Ironically, according to the paper, Frank Hirst had once suggested to Wilson that the pond “looked like a good pond for L. boykinii.”
No one is sure what changed to make these rare Lobelia — there were 14 stems in the pond — show up in 2013.
In the paper, McAvoy and Wilson speculate that it may have had something to do with Superstorm Sandy in late October 2012 and other storms in 2013, all of which brought heavy rainfall to Delmarva.
The plant was found flowering in 17 inches of water. “Is flooding the mechanism that triggers flowering in L. boykinii? The 2012/2013 flooding of the Delaware pond was one of the deepest and longest that has been recorded during the 29 years of monitoring the site. Was L. boykinii dormant as an above-ground basal rosette waiting for just the right degree of flooding to flower?
Conversely, a population of L. boykinii in New Jersey produced over 200 flowering plants on a dry pond bottom,” the men wrote in their paper.

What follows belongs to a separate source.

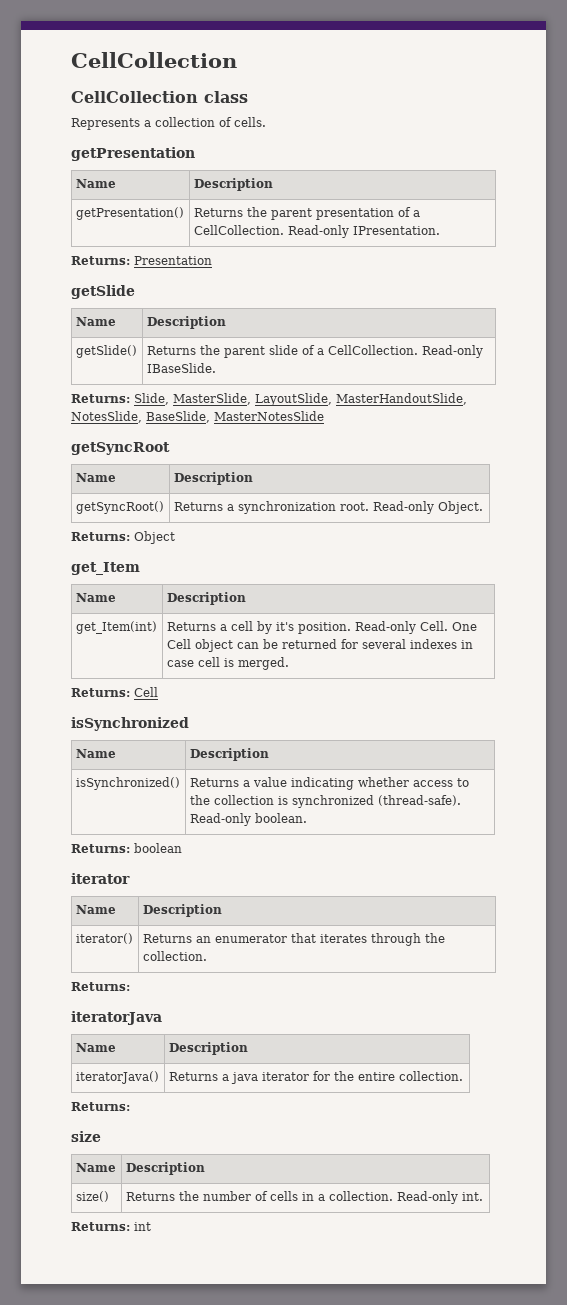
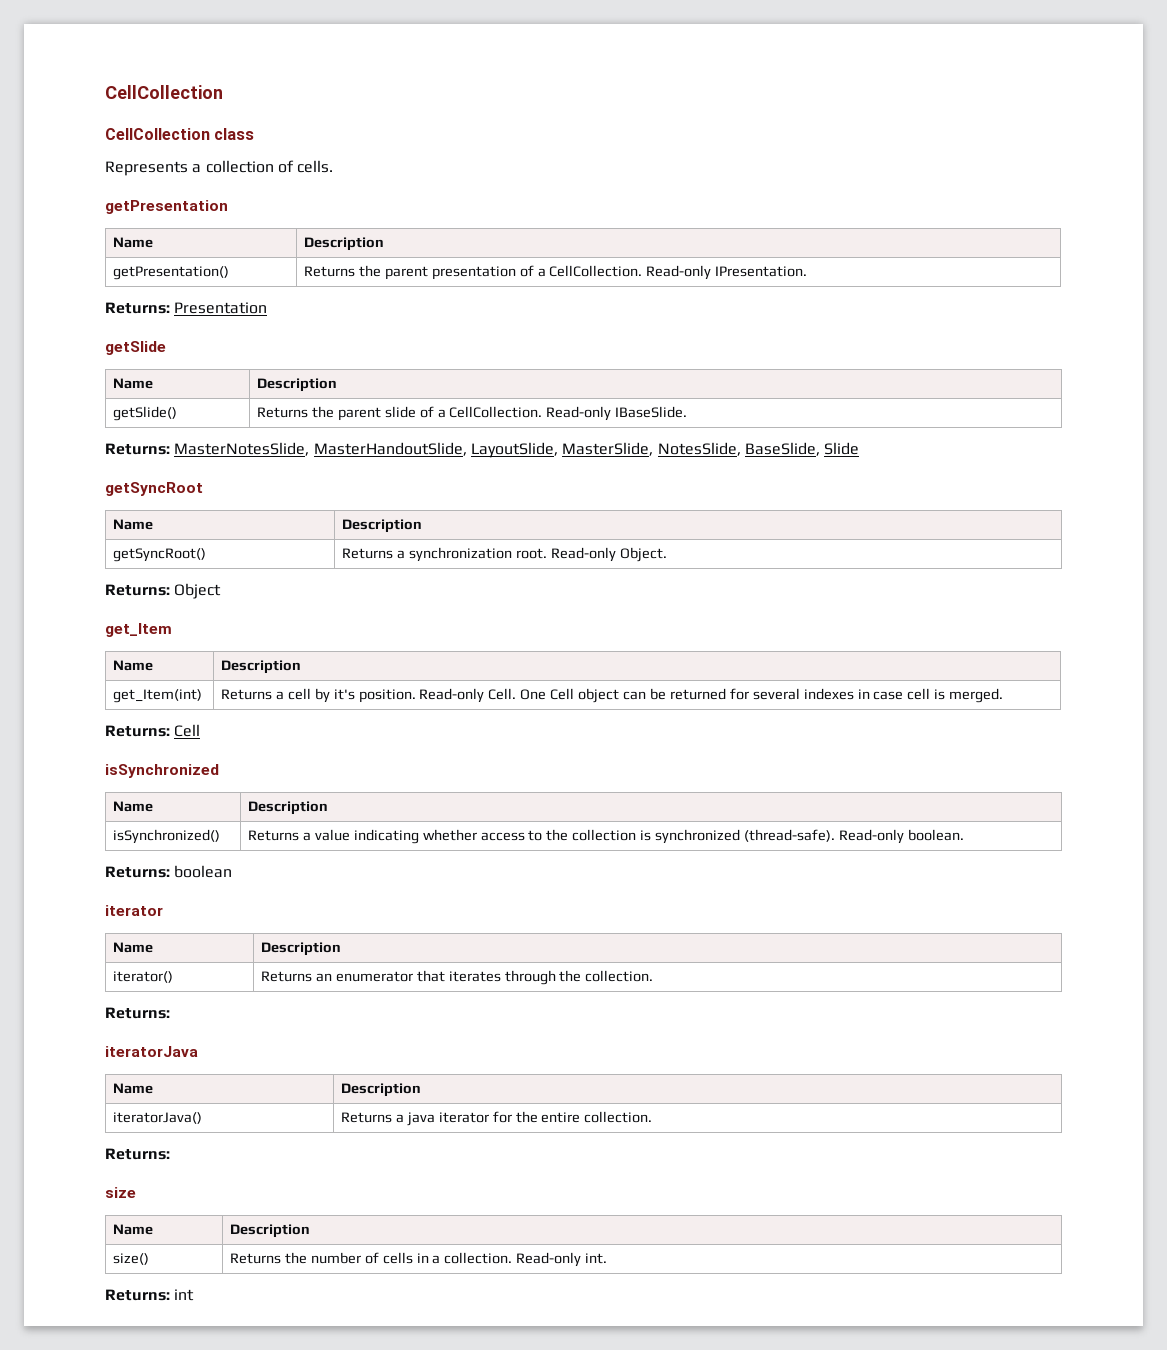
- Returns: Slide, MasterSlide, LayoutSlide, MasterHandoutSlide, NotesSlide, BaseSlide, MasterNotesSlide
+ Returns: MasterNotesSlide, MasterHandoutSlide, LayoutSlide, MasterSlide, NotesSlide, BaseSlide, Slide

The only way to know for sure, they suggest, is with more long-term monitoring.
This Lobelia is a perennial plant, meaning it would normally come back year after year.
McAvoy said the seeds for the plant could have been dormant in the seed bank, waiting for the right conditions. He noted seeds for many of these rare plants found in coastal plan ponds “are viable for decades.”
“It’s not the most showy of plants,” McAvoy said. “The flowers are very small. ... We were very surprised.”